The copy-on-write semantics of fork() do not play well with reference-counted interpreted languages such as Perl or CPython. Apparently a similar issue occurs with some mark-and-sweep garbage-collection implementations - but Ruby 2.0 is reputed to be COW-friendly.

All was not lost, however - we just needed to avoid taking any references! Implement a deep copy that does not involve saving any intermediate variables along the way. This can be a bit long-winded, but it works.

my $large_array_ref = get_data();

my $iter = iterate( sub {
    my $i = $_[1];
    my %clone;

    $clone{id}  = $large_array_ref->[$i]{id};
    $clone{foo} = $large_array_ref->[$i]{foo};
    ...
}, [0..1000000] );

This could be improved if we wrote an XS CPAN module that cloned data structures without incrementing any reference counts - I presume this is possible. We tried the most common deep-copy modules from CPAN, but have not yet found one that avoids reference counting.

This same problem almost certainly shows up when using the Apache prefork MPM and mod_perl - even read-only global variables can become unshared.

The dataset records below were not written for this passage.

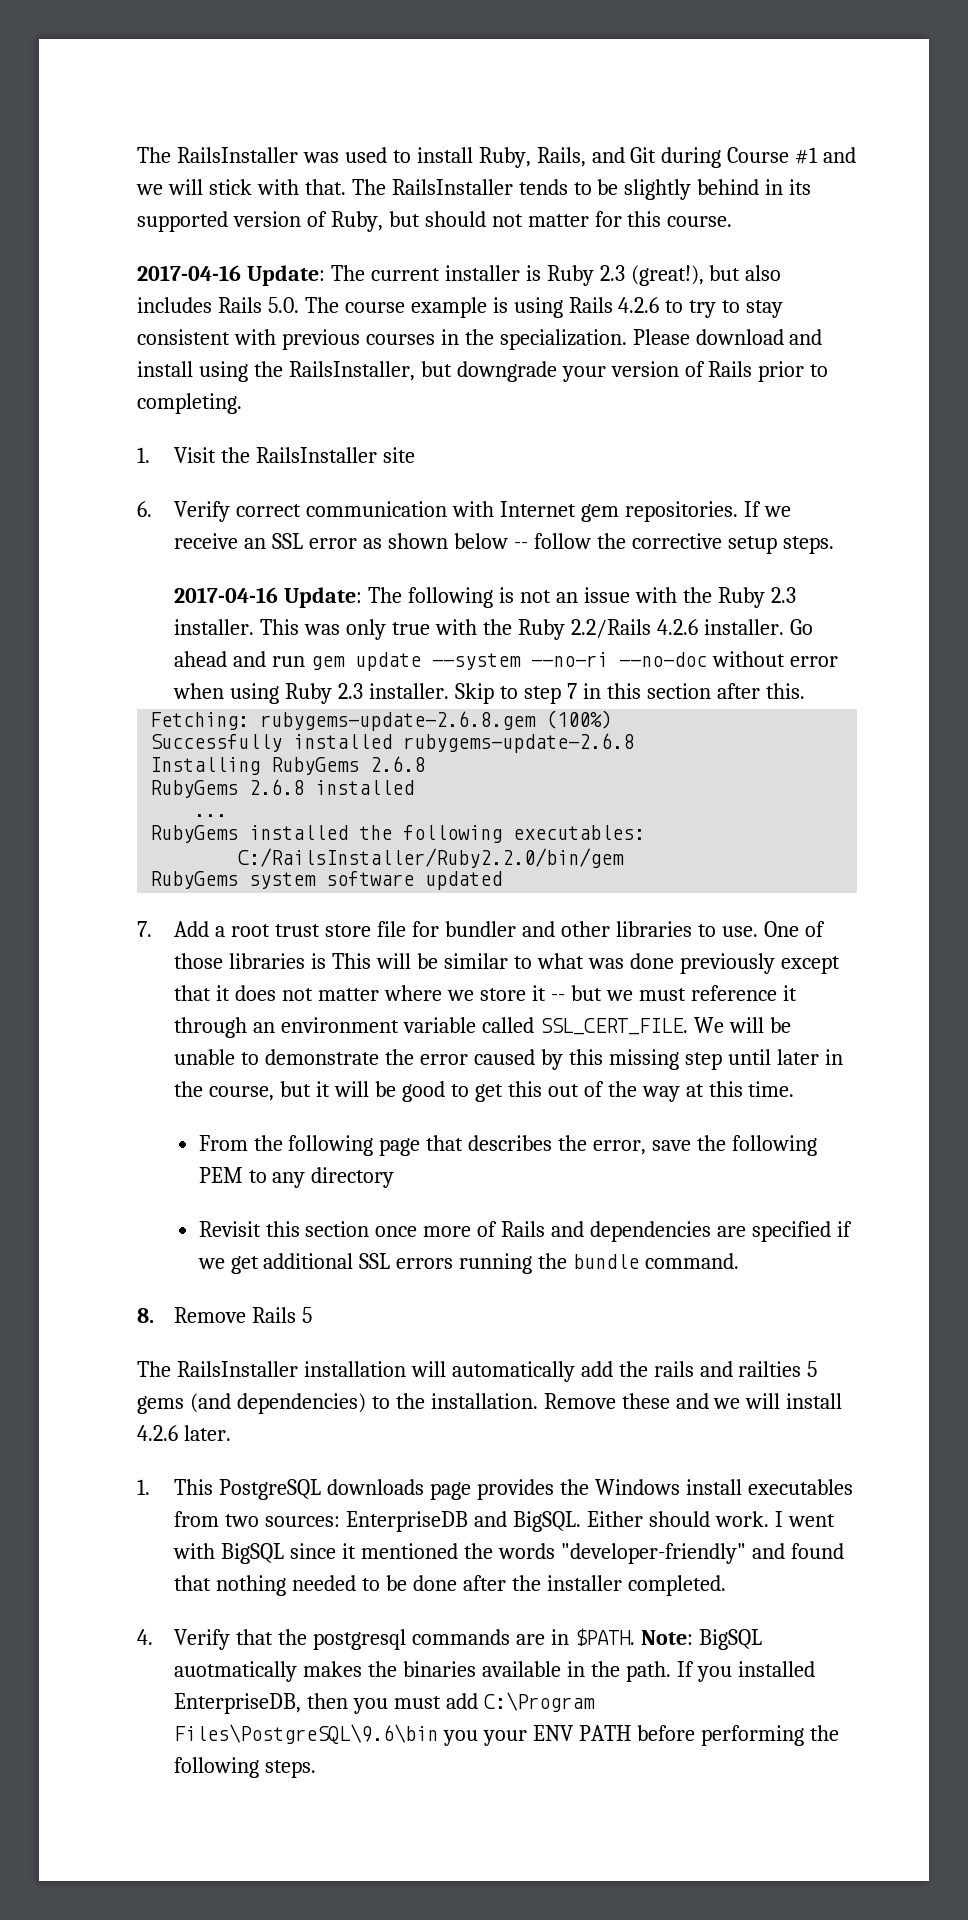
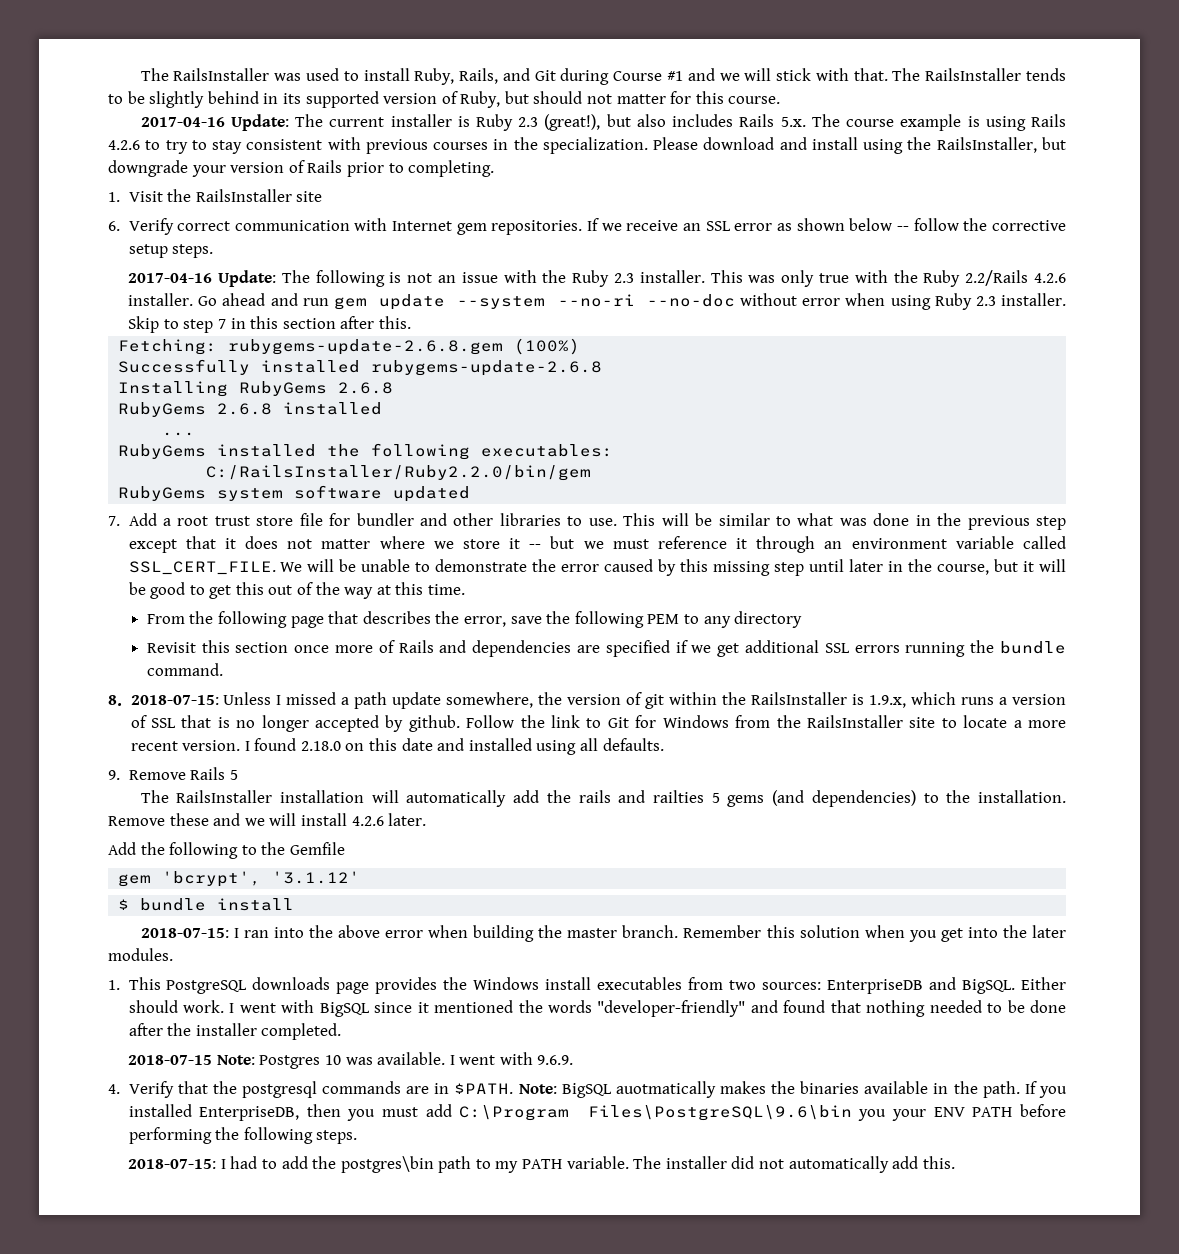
[267,297,299,313] 5.0. -> [780,117,806,127] 5.x.
[763,921,825,937] [174,953,327,969] One of those libraries is -> (617, 522) none
[679,953,775,974] previously -> [915,513,1066,530] in the previous step
(154, 1315) none -> [130,692,1067,709] [130,715,1066,732] [130,738,664,755] [108,770,120,780] 2018-07-15: Unless I missed a path update somewhere, the version of git within the RailsInstaller is 1.9.x, which runs a version of SSL that is no longer accepted by github. Follow the link to Git for Windows from the RailsInstaller site to locate a more recent version. I found 2.18.0 on this date and installed using all defaults. // 9.
(231, 1433) none -> [108,842,345,859] [118,871,361,887] [118,898,295,911] [140,925,1066,942] [108,948,173,961] // Add the following to the Gemfile // gem 'bcrypt', '3.1.12' // $ bundle install // 2018-07-15: I ran into the above error when building the master branch. Remember this solution when you get into the later modules.
(726, 1585) none -> [128,1052,574,1069] // 2018-07-15 Note: Postgres 10 was available. I went with 9.6.9.
(317, 1769) none -> [128,1156,955,1173] // 2018-07-15: I had to add the postgres\bin path to my PATH variable. The installer did not automatically add this.

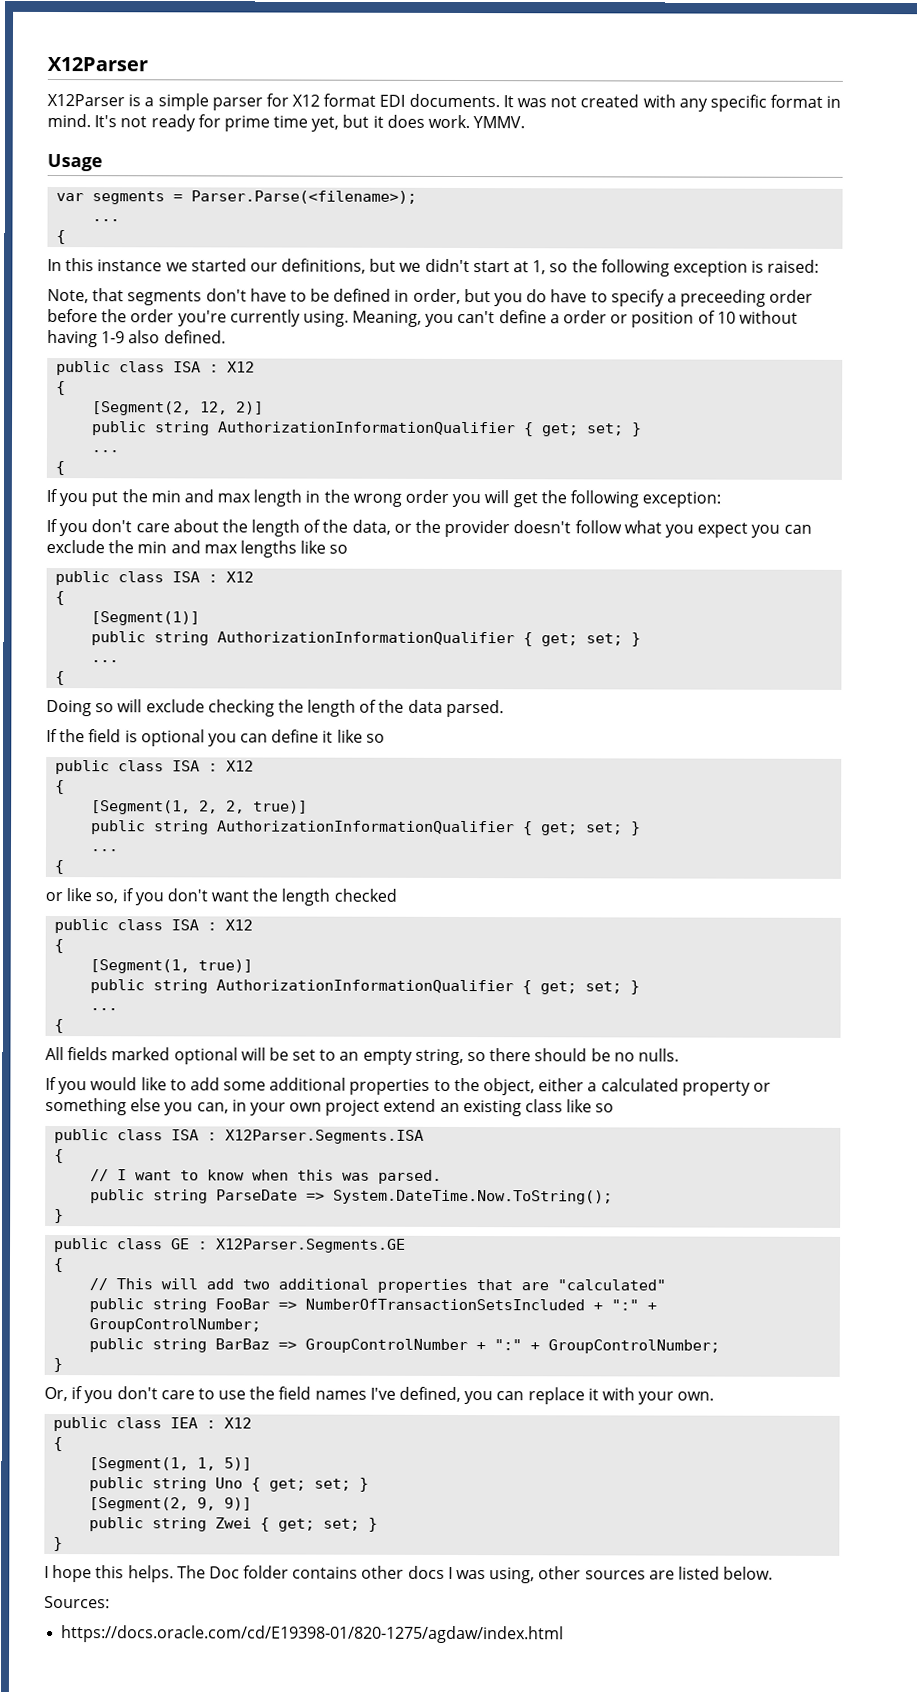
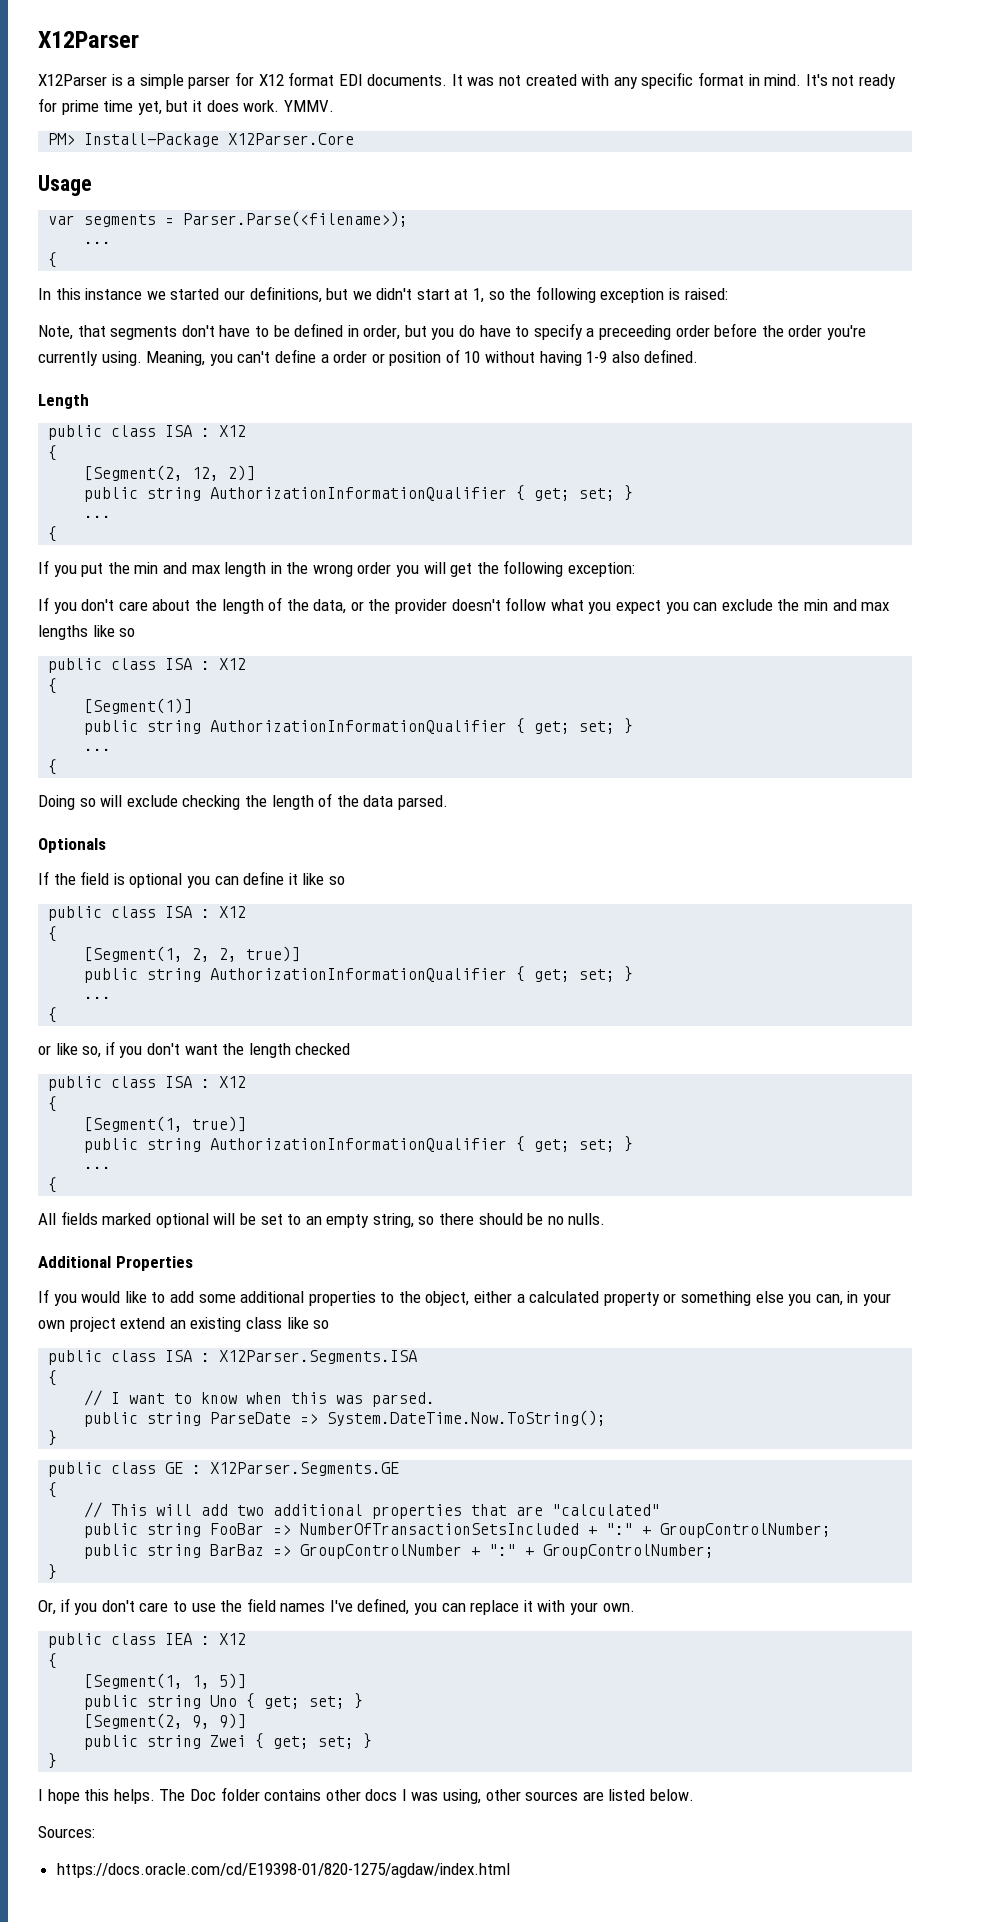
(526, 122) none -> [48,133,355,147] // PM> Install-Package X12Parser.Core
(226, 337) none -> [38,394,89,409] // Length
(504, 708) none -> [38,838,106,853] // Optionals
(679, 1055) none -> [38,1256,193,1271] // Additional Properties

I would be very interested to learn of any other approaches people have found to solve this sort of problem - do email me.

Posted: 21 Dec 2012 22:38 | Tags:

Sat, 27 Oct 2012

Recruiting

On Monday, I need to start hiring a Perl programmer - or, at least, a programmer willing to write Perl. I work for a website where people post their CVs, which tends to help - although this will mean that my boss wants me to do it without going through recruiters. Which is fine. I just have to use the search interface that recruiters normally use.

And looking through all these CVs, it dawned on me that I don't have a clue whether any of the people are suitable for the job. I have to search for keywords that we think might be relevant - "Perl", I guess - and then sort through the hundreds of people who come back from the search. It's very painful, because you can't really judge a CV without reading it - and even that won't necessarily tell you the important things about that person. Do they actually write good code? Do they work well in a team?

When searching for a piece of information, you probably need just one website to answer your question; when searching for job candidates, I guess you need to see a range of CVs. And then you need to interview them; this could take weeks.

Sucks to be me.

Posted: 27 Oct 2012 17:21 | Tags:

Sat, 06 Oct 2012

Wedding

Today, Kate and I got married!

Thank you to everyone who sent best wishes. A big wedding party will follow in the next 18 months or so (when we've saved some money!), to which many more people will be invited. This was the minimum viable subset of wedding - we got the product to market early, and both stakeholders are very satisfied.

We had dinner at the Caribbean restaurant in town which is always busy - turns out there's a reason for that. They do these one-pot meals in enamel dishes, which tasted amazing.

It is a strange new feeling to be a husband. :)

Posted: 06 Oct 2012 21:00 | Tags:

Tue, 02 Oct 2012

The Library - a challenge

I visited my local library at the weekend, on a whim. (The weekend before, I'd been to the British Library for the first time, so I guess this inspired me.)

The computing sections at public libraries do not tend to inspire me, on the whole. Southampton's is actually relatively good - there are four tall bookcases assigned to computing, although one is introductory IT (Word and Excel), and another seems to be assigned to graphic design (Photoshop). Still, the two in the middle do have some programming texts - you just have to work around "Red Hat Linux 7 for Dummies" and the like.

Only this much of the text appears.